Sylvia looked at my mother with a mix of pity and what I thought might have been regret. It looked like maybe she was going to hug her, or at the very least set a hand on her shoulder, but she didn’t.

I felt my heart rate quicken. I had no idea what they meant, but also, strangely, I did. I knew in the way you know when things are true.

Truth is easy to understand, even when it is unbelievable.

“That’s why you’ve been depressed,” I said.

My mother looked to my grandmother, who nodded.

“Anything that happens, that you want to undo, you get to,” Sylvia said. “One time.”

I could think of plenty of things to undo. I had forgotten to use deodorant during track practice last week. I’d brought an egg salad sandwich to school—big mistake. I’d told Carlie that Phil wanted to go out—that one backfired.

But I understood that was not what they meant, that was not what I was being told. My mother had just saved my father’s life.

I looked at Marcella. She started to cry. I felt her grief move out of her and into me like a kind of virus, infecting everything in spit distance. I understood her grief and pain and terror—because somehow it was mine, too. I could see that it connected us and would connect us from now on.

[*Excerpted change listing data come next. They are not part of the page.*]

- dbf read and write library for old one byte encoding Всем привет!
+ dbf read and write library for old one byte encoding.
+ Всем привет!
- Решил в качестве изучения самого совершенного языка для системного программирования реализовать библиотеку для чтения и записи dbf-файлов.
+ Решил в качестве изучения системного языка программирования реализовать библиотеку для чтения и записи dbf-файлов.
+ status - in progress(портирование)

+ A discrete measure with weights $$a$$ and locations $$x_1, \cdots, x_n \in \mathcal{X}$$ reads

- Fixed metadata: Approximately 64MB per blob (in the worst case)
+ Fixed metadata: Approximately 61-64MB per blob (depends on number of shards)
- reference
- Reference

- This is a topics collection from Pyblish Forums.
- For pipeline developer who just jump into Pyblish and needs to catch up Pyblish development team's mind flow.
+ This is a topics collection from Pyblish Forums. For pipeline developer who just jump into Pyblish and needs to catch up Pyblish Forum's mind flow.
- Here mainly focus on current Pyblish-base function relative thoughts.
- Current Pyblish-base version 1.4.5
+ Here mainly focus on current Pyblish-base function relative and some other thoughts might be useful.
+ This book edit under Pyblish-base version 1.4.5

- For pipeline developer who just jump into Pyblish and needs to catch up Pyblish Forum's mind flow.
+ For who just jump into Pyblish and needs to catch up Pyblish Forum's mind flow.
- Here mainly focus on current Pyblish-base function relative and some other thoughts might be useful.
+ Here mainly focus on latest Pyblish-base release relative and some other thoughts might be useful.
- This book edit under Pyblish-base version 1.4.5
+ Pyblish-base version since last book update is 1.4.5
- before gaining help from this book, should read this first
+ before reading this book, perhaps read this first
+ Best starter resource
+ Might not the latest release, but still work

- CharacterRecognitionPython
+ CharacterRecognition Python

When I look back and think about the moment I became an adult, it was not the following year, when I lost my virginity, or going to college, or my first job or paycheck or any of the markers people use to denote the passage of time. It was this.

What is adulthood if not the recognition of responsibility?

We left that bedroom three women, tethered, however reluctantly, by our one, singular fate.

My mother recovered, slowly, but she was never quite the same.

And I held on to that, what it meant, what she was, without words, telling me.

Everything awful is on the other side of that ticket.

Because on the other side of that ticket you had no more cards to play.

On the other side of that ticket was just the relentless, mercilessness of life.

From that point on we were different, but we were also united in this dance around my father, this drive to protect him.

Dad and I finish our oatmeal, and he does the dishes, stacking them neatly on the drying rack before smacking his hands together.

“OK, babycakes, I’m out of here. Going to see about some waves.”

I make a face, somewhere between joy and concern, and my father rolls his eyes. “I’m always careful,” he says. “You don’t even have to say it.”

But I do anyway. This is my story.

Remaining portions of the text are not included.